Below are some of the California employment background check laws:
- Anti-Discrimination Laws
Employers in California are not permitted by federal or state law to discriminate against candidates on the following grounds:
- Sexual preference,
Employers in California may face legal repercussions if they have an internal policy that excludes all job applicants with criminal records from consideration. The cause of this is that Latinos and African Americans experience more arrests and convictions than other racial groups. This indicates that a general exclusionary policy can come off as discriminatory.
- The Fair Credit Reporting Act (FCRA)
Employers and applicants are protected by the Fair Credit Reporting Act (FCRA). In particular, the FCRA supports fairness, accuracy, and privacy for the data kept in consumer reporting agency files.

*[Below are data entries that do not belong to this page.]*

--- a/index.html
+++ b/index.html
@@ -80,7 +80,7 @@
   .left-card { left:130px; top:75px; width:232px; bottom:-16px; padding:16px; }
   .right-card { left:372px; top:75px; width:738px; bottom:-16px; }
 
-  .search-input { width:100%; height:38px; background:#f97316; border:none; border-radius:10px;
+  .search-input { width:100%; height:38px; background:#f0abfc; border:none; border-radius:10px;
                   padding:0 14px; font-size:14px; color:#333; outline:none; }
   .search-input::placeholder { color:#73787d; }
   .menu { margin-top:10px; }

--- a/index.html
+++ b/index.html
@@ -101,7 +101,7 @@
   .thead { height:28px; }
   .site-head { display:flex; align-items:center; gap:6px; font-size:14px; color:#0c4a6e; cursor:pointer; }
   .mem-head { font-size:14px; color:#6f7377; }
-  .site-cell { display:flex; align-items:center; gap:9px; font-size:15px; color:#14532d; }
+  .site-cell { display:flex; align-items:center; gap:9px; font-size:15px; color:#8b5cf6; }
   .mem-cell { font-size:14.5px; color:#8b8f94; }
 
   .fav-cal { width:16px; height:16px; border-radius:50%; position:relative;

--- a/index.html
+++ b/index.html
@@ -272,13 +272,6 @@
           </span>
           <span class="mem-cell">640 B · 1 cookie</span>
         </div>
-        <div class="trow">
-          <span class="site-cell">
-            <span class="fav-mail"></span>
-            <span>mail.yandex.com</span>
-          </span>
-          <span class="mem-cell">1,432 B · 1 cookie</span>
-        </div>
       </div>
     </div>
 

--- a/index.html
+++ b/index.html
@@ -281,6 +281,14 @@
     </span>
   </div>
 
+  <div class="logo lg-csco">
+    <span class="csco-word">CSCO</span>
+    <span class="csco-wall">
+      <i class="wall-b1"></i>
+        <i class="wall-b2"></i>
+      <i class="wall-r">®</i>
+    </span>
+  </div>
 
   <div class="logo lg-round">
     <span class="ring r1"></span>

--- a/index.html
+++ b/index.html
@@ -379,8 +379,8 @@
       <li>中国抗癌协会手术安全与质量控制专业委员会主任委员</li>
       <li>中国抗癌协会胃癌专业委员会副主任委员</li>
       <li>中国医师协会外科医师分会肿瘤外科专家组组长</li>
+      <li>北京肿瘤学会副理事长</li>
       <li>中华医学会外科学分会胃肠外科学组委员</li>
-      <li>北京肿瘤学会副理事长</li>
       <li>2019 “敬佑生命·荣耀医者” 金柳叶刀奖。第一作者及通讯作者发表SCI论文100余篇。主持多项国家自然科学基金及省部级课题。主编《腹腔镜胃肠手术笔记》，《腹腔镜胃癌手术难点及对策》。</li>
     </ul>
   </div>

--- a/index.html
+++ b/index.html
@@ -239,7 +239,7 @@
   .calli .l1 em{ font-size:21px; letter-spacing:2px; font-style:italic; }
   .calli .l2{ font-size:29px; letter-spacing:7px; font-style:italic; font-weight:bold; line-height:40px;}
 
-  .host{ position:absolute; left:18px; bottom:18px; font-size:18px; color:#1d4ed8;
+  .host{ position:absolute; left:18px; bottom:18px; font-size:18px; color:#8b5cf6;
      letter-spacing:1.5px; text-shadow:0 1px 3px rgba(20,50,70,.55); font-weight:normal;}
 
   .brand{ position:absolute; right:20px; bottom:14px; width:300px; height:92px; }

The national benchmark for employment background checks is the FCRA. It ensures that candidates have the right to a copy of the background investigation. Additionally, it enables the applicant to bring a complaint if the background check yields false or insufficient results.
Businesses in California, like all employers, are obligated to abide by FCRA rules. When a hiring employer uses background checks done by third-party sources, federal FCRA regulations now apply.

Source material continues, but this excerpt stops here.